→ MATERIAL FOR THIS EXERCISE:
______________________________
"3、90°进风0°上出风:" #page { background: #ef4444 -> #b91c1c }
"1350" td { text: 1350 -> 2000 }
______________________________
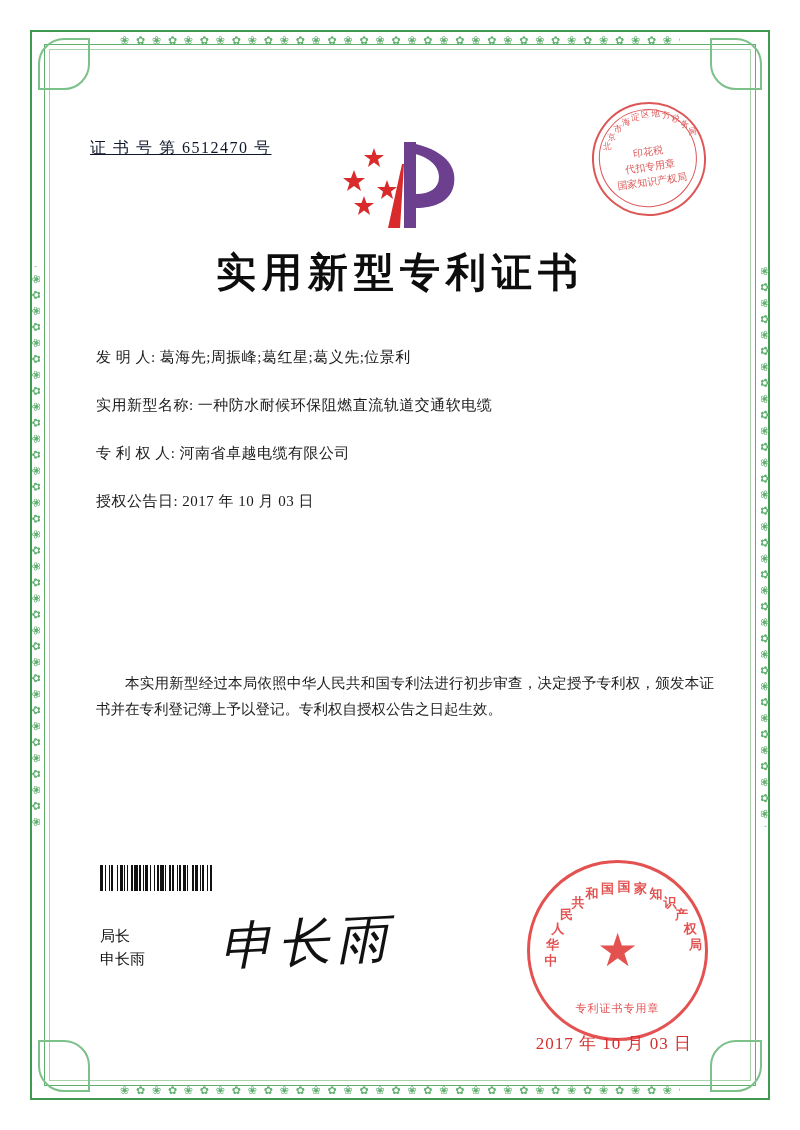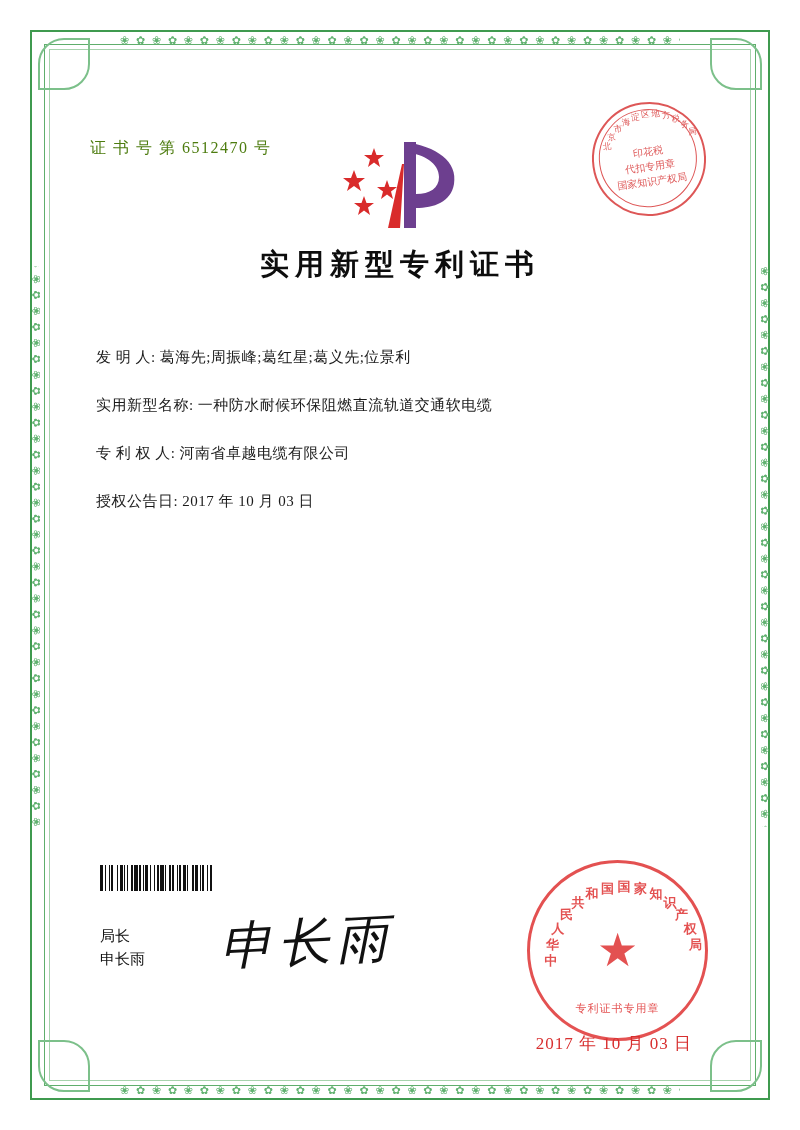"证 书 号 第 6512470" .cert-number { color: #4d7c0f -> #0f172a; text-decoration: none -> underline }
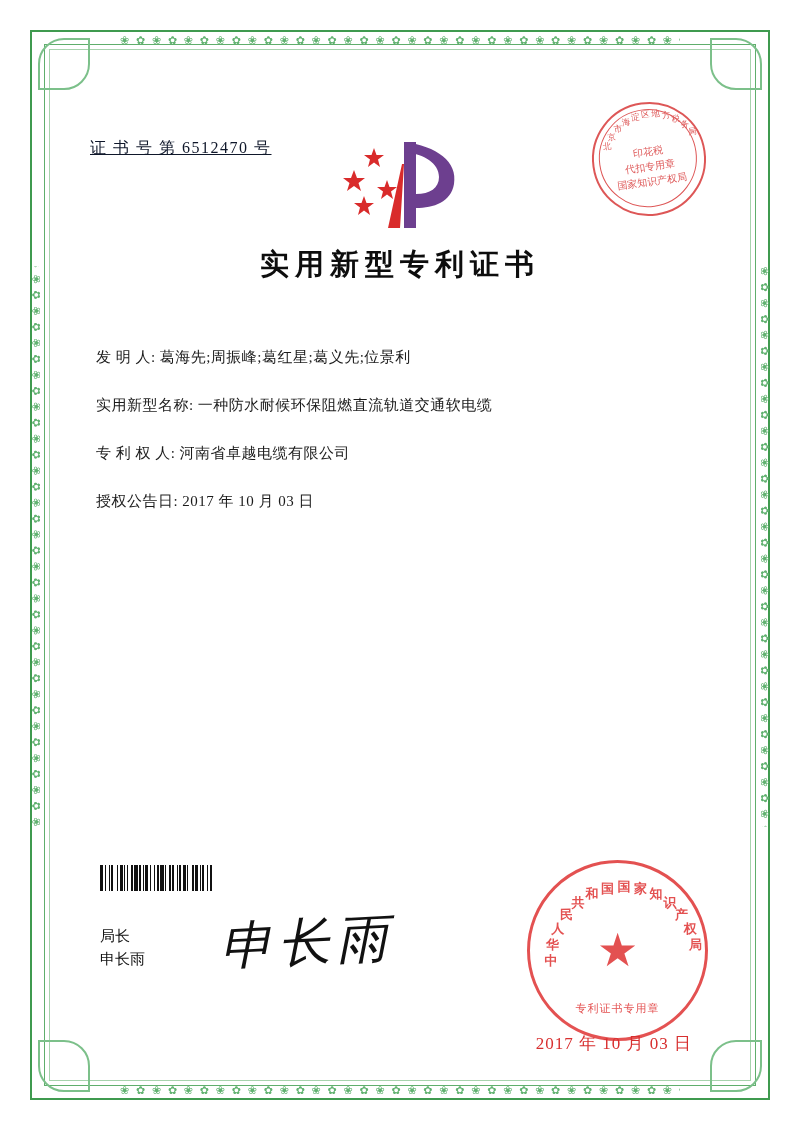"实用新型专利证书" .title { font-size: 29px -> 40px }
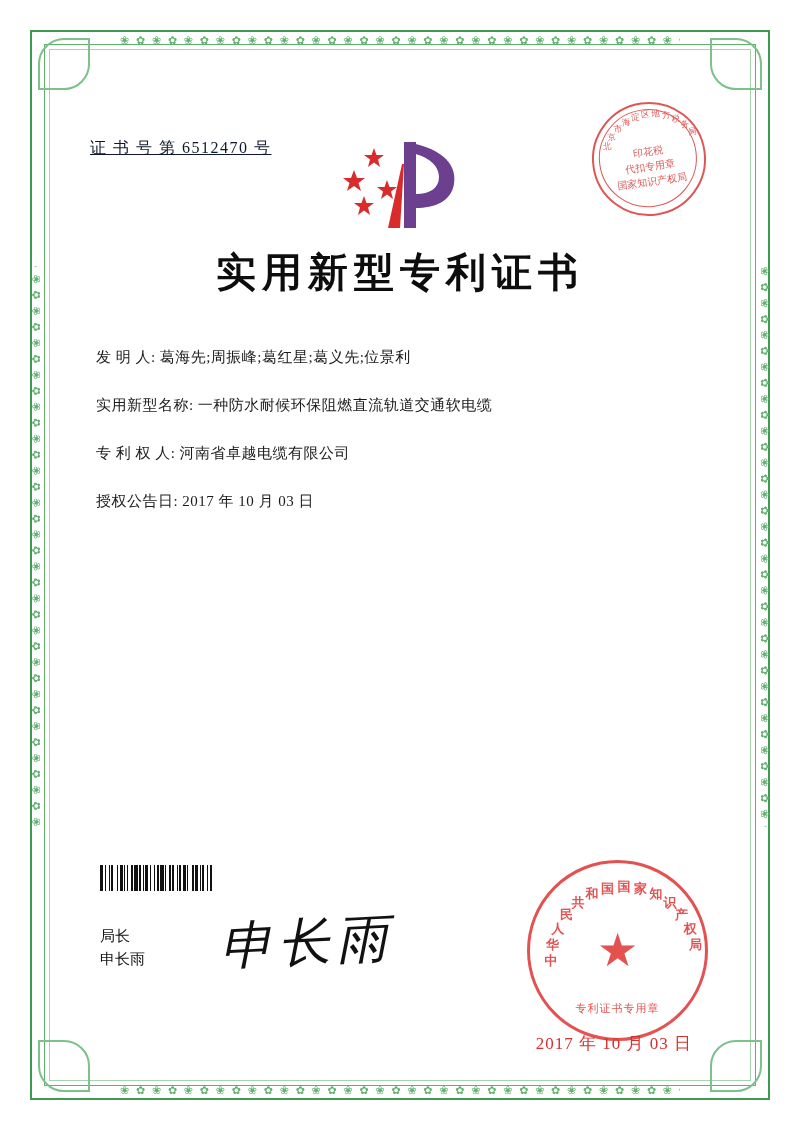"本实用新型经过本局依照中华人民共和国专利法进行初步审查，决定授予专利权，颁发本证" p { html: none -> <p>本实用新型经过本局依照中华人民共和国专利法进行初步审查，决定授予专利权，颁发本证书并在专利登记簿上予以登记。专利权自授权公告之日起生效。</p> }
______________________________
→ HOW TO COMPLETE THIS TASK: To complete this exercise, transcribe exactly the lines above from the one that holds "color: #4d7c0f ->" through the one that holds "html: none ->". Pictures stay out.

→ TASK RESPONSE:
"证 书 号 第 6512470" .cert-number { color: #4d7c0f -> #0f172a; text-decoration: none -> underline }
"实用新型专利证书" .title { font-size: 29px -> 40px }
"本实用新型经过本局依照中华人民共和国专利法进行初步审查，决定授予专利权，颁发本证" p { html: none -> <p>本实用新型经过本局依照中华人民共和国专利法进行初步审查，决定授予专利权，颁发本证书并在专利登记簿上予以登记。专利权自授权公告之日起生效。</p> }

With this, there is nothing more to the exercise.